Stock Analysis

Is United Therapeutics (NASDAQ:UTHR) Using Too Much Debt?

Published
NasdaqGS:UTHR

The external fund manager backed by Berkshire Hathaway's Charlie Munger, Li Lu, makes no bones about it when he says 'The biggest investment risk is not the volatility of prices, but whether you will suffer a permanent loss of capital.' So it might be obvious that you need to consider debt, when you think about how risky any given stock is, because too much debt can sink a company. We note that United Therapeutics Corporation (NASDAQ:UTHR) does have debt on its balance sheet. But the more important question is: how much risk is that debt creating?

When Is Debt Dangerous?

Generally speaking, debt only becomes a real problem when a company can't easily pay it off, either by raising capital or with its own cash flow. Ultimately, if the company can't fulfill its legal obligations to repay debt, shareholders could walk away with nothing. However, a more usual (but still expensive) situation is where a company must dilute shareholders at a cheap share price simply to get debt under control. By replacing dilution, though, debt can be an extremely good tool for businesses that need capital to invest in growth at high rates of return. The first step when considering a company's debt levels is to consider its cash and debt together.

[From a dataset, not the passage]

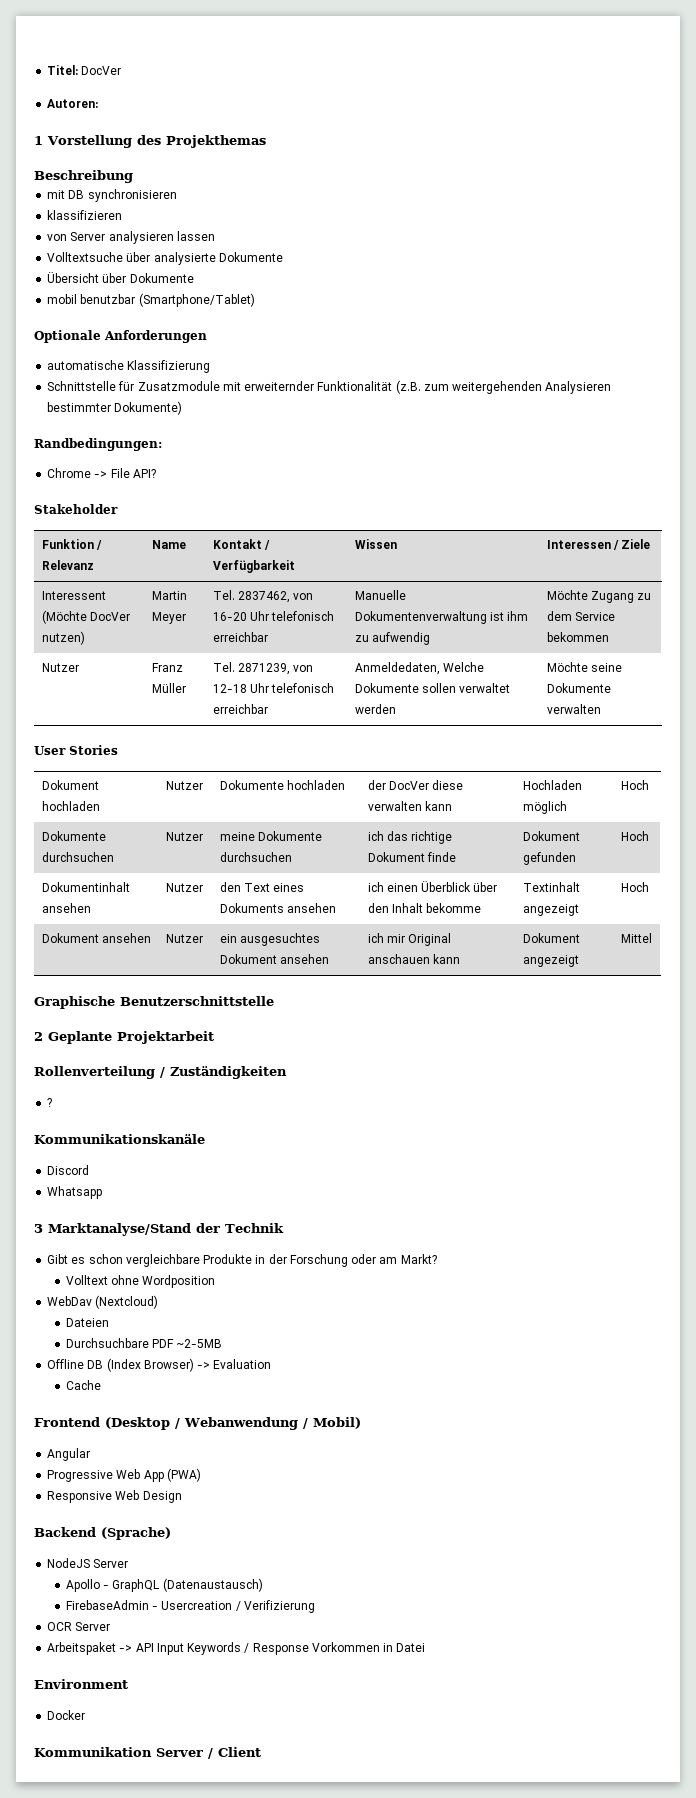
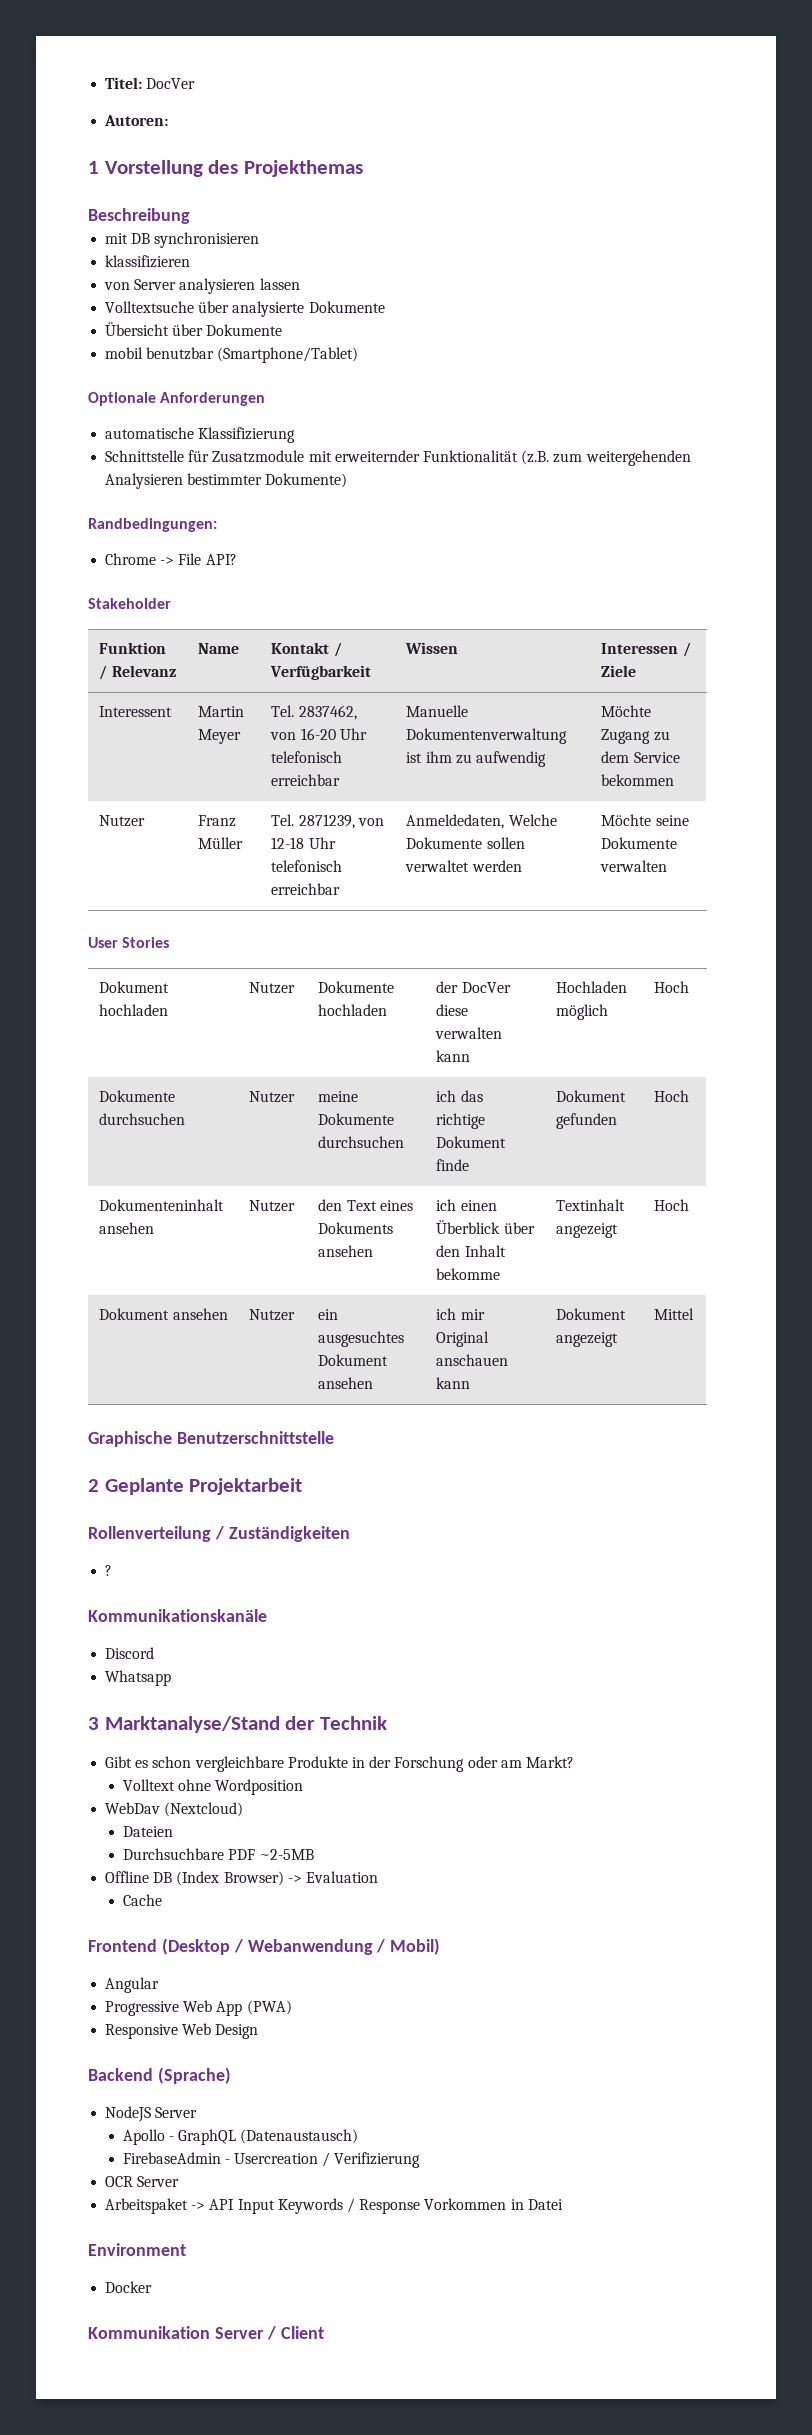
[41,610,131,624] [41,631,85,645] (Möchte DocVer nutzen) -> (173, 711) none
[41,882,130,892] Dokumentinhalt -> [99,1199,225,1211] Dokumenteninhalt

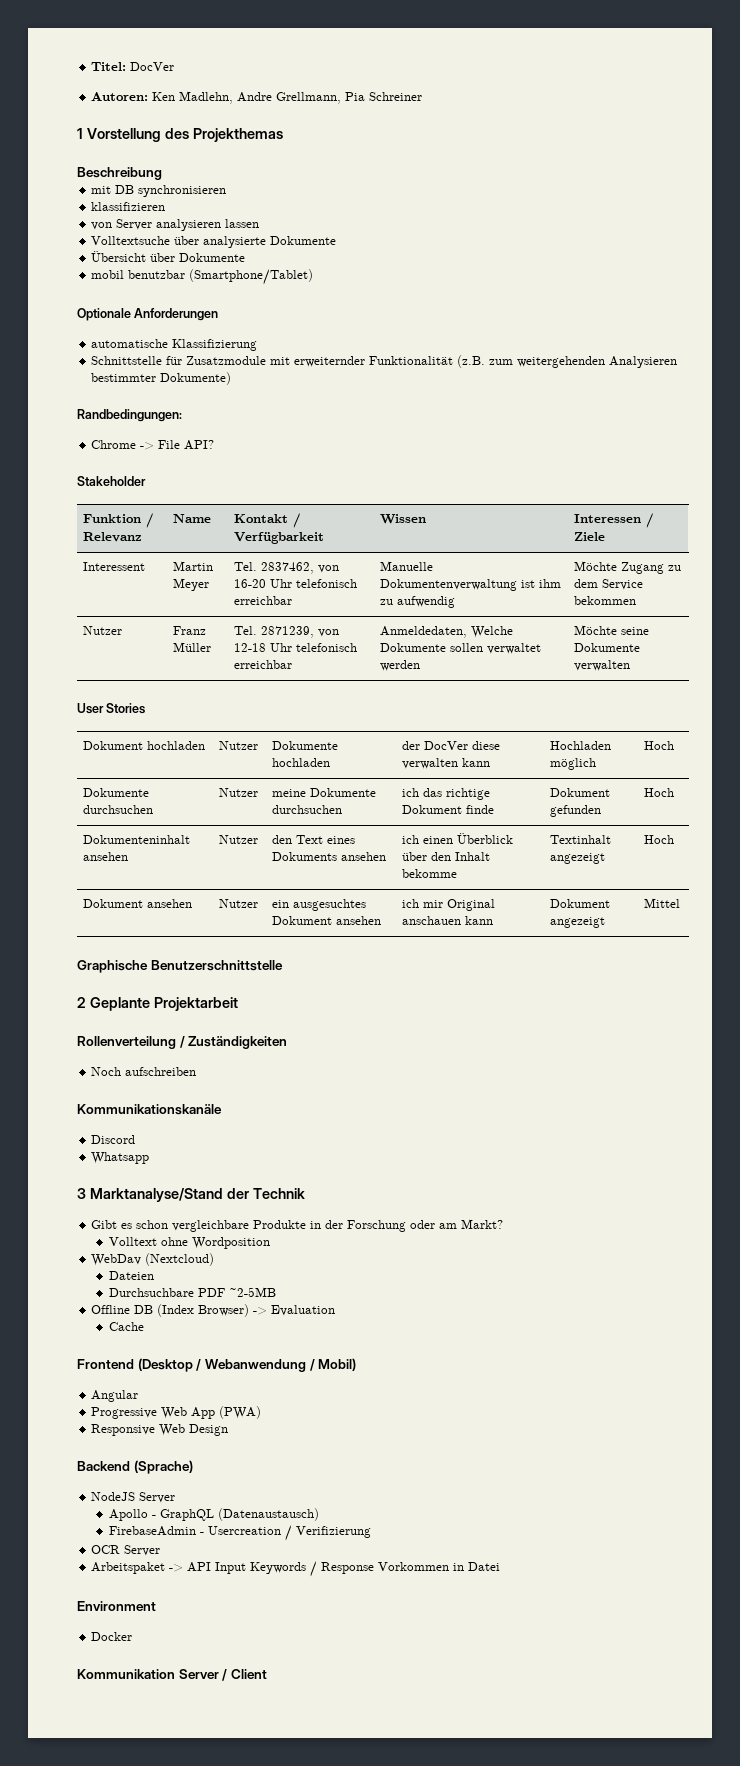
(169, 120) none -> [152,91,423,104] Ken Madlehn, Andre Grellmann, Pia Schreiner
[105,1565,113,1576] ? -> [91,1067,197,1076] Noch aufschreiben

View our latest analysis for United Therapeutics

What Is United Therapeutics's Debt?

As you can see below, United Therapeutics had US$400.0m of debt at September 2024, down from US$800.0m a year prior. But it also has US$3.33b in cash to offset that, meaning it has US$2.93b net cash.

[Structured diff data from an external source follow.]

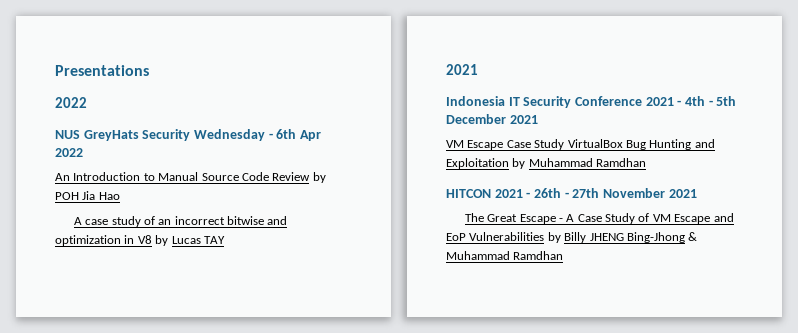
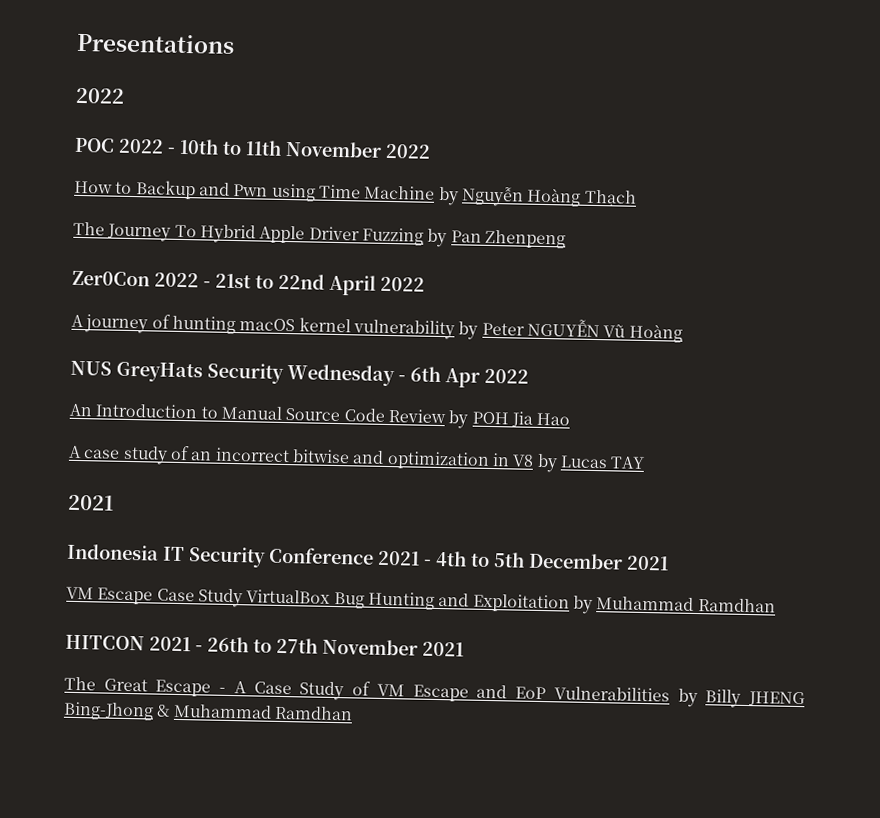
(87, 102) none -> [74,137,431,159] [74,180,637,207] [73,221,566,249] [72,270,425,296] [71,314,683,343] // POC 2022 - 10th to 11th November 2022 // How to Backup and Pwn using Time Machine by Nguyễn Hoàng Thạch // The Journey To Hybrid Apple Driver Fuzzing by Pan Zhenpeng // Zer0Con 2022 - 21st to 22nd April 2022 // A journey of hunting macOS kernel vulnerability by Peter NGUYỄN Vũ Hoàng
[708,100,713,106] - -> [470,553,490,567] to
[564,192,569,198] - -> [253,639,272,653] to

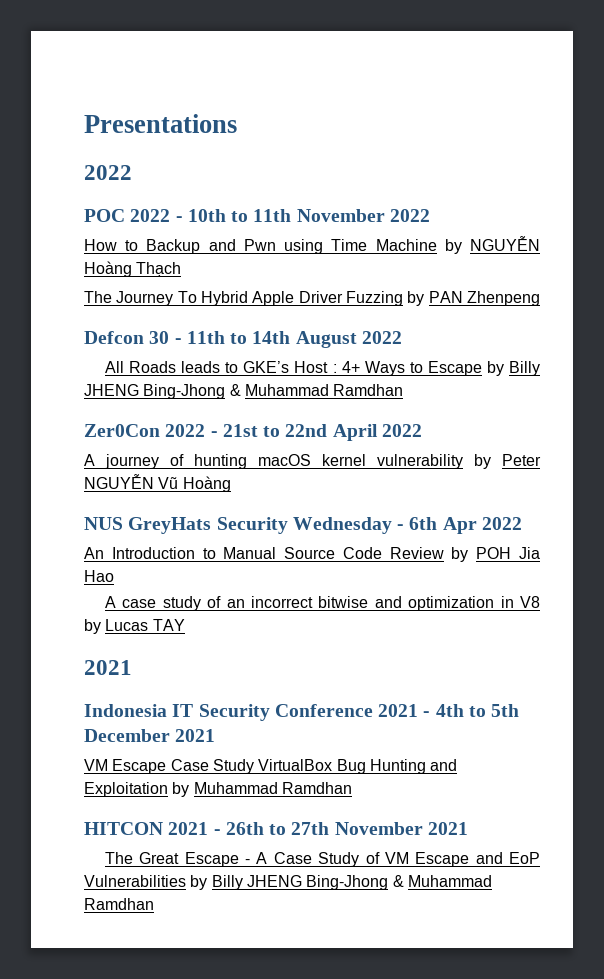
[460,186,524,207] Nguyễn -> [470,236,540,251] NGUYỄN
[450,230,482,243] Pan -> [428,291,463,303] PAN
(566, 239) none -> [84,331,402,348] [105,361,540,376] [84,384,404,399] // Defcon 30 - 11th to 14th August 2022 // All Roads leads to GKE’s Host : 4+ Ways to Escape by Billy JHENG Bing-Jhong & Muhammad Ramdhan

NasdaqGS:UTHR Debt to Equity History February 5th 2025

How Strong Is United Therapeutics' Balance Sheet?

According to the last reported balance sheet, United Therapeutics had liabilities of US$873.4m due within 12 months, and liabilities of US$148.8m due beyond 12 months. Offsetting these obligations, it had cash of US$3.33b as well as receivables valued at US$341.8m due within 12 months. So it can boast US$2.65b more liquid assets than total liabilities.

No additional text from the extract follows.